EXERCISE OBJECTIVE
Go through the lines below. Copy those with "title".

AVAILABLE RECORDS
•••••
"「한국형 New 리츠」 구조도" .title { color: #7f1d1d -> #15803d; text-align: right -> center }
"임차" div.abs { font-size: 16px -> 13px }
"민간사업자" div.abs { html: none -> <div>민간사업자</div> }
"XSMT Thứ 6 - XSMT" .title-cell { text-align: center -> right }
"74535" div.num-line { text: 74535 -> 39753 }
•••••
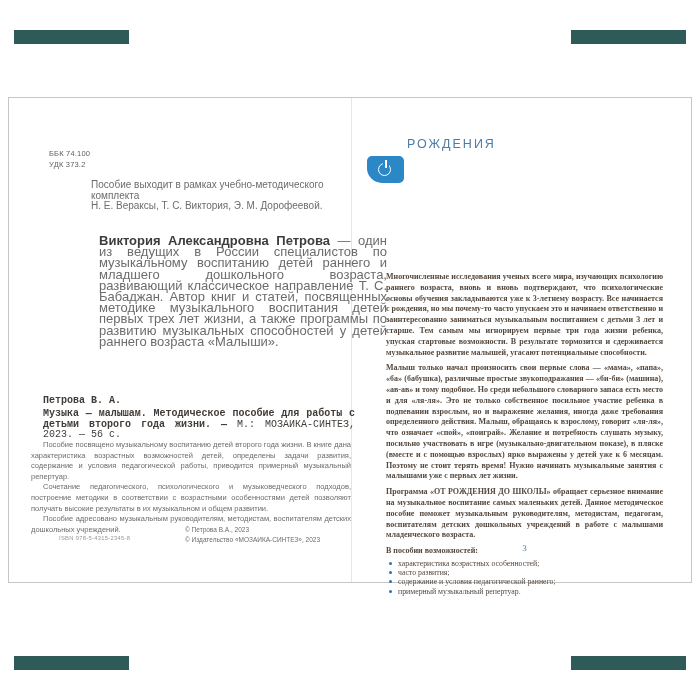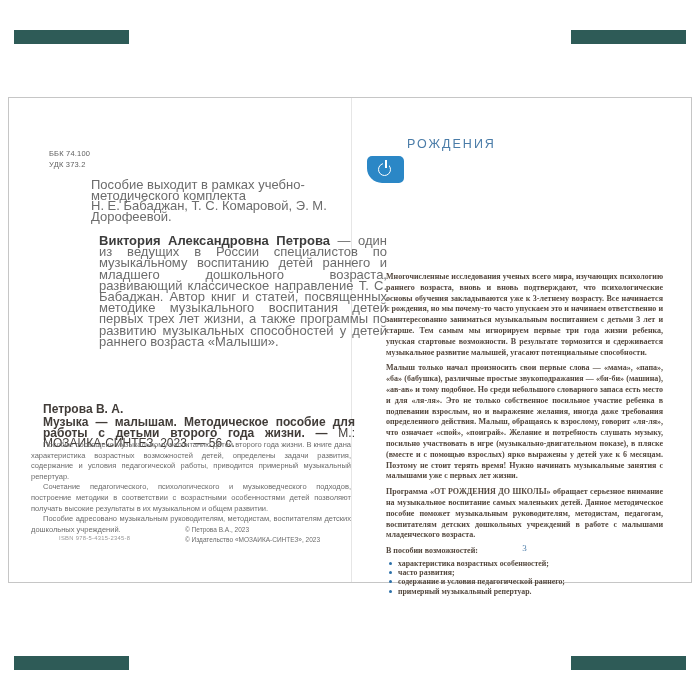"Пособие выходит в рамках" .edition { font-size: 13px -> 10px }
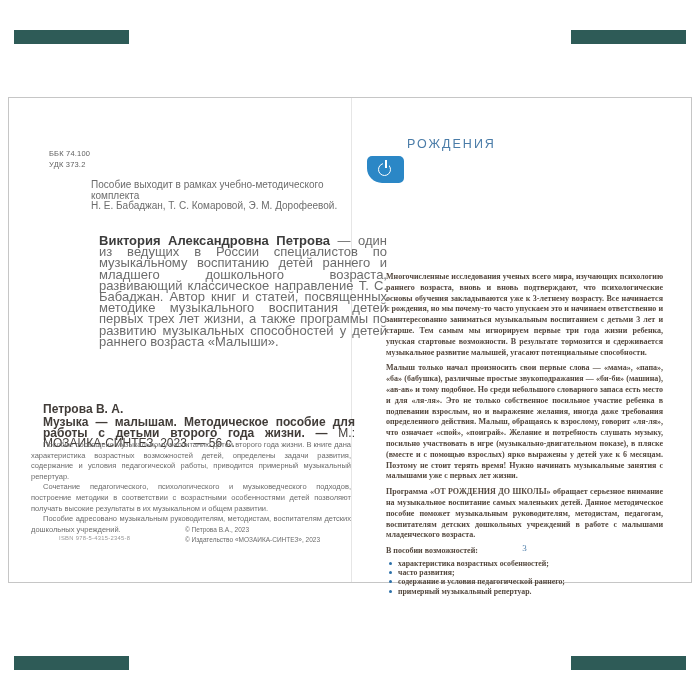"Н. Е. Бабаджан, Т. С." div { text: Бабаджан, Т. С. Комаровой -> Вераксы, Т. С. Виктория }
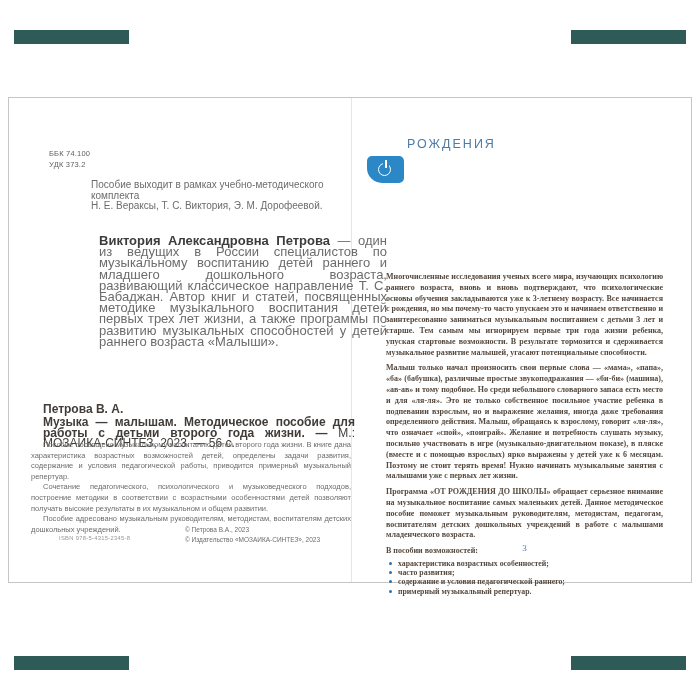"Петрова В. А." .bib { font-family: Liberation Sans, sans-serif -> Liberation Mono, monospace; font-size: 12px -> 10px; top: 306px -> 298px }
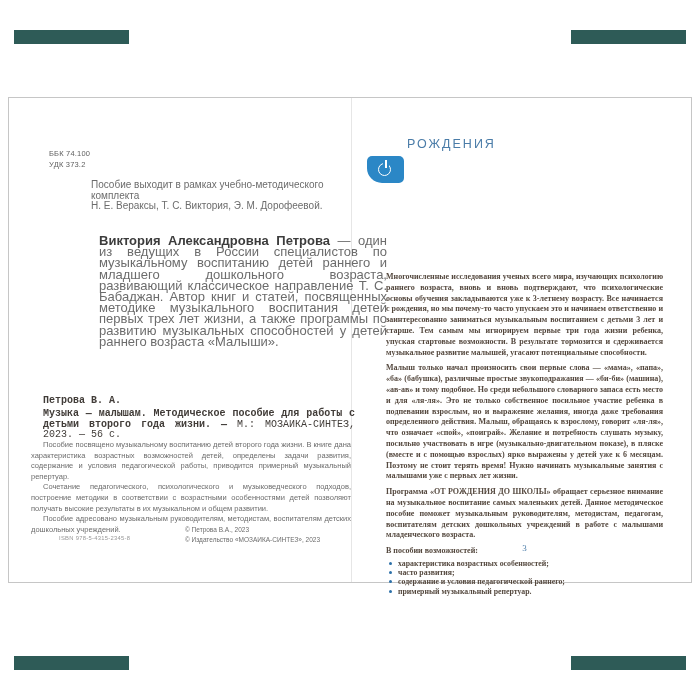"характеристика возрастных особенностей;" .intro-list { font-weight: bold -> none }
•••••
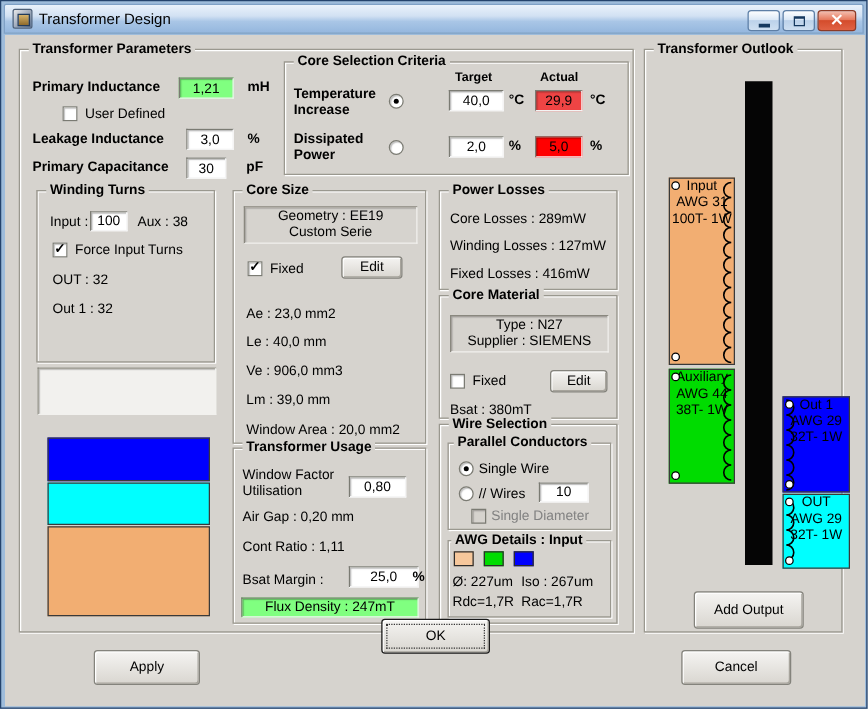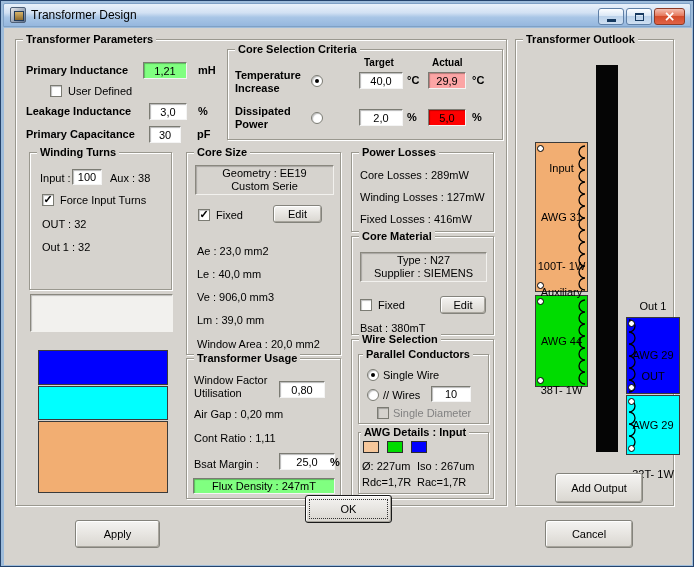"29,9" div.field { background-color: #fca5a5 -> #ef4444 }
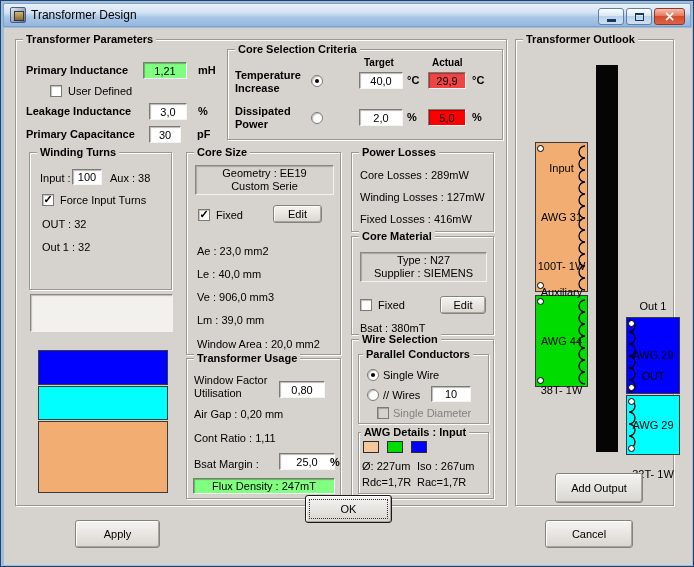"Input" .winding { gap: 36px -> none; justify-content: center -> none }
•••••
ANSWER TO THE EXERCISE
"「한국형 New 리츠」 구조도" .title { color: #7f1d1d -> #15803d; text-align: right -> center }
"XSMT Thứ 6 - XSMT" .title-cell { text-align: center -> right }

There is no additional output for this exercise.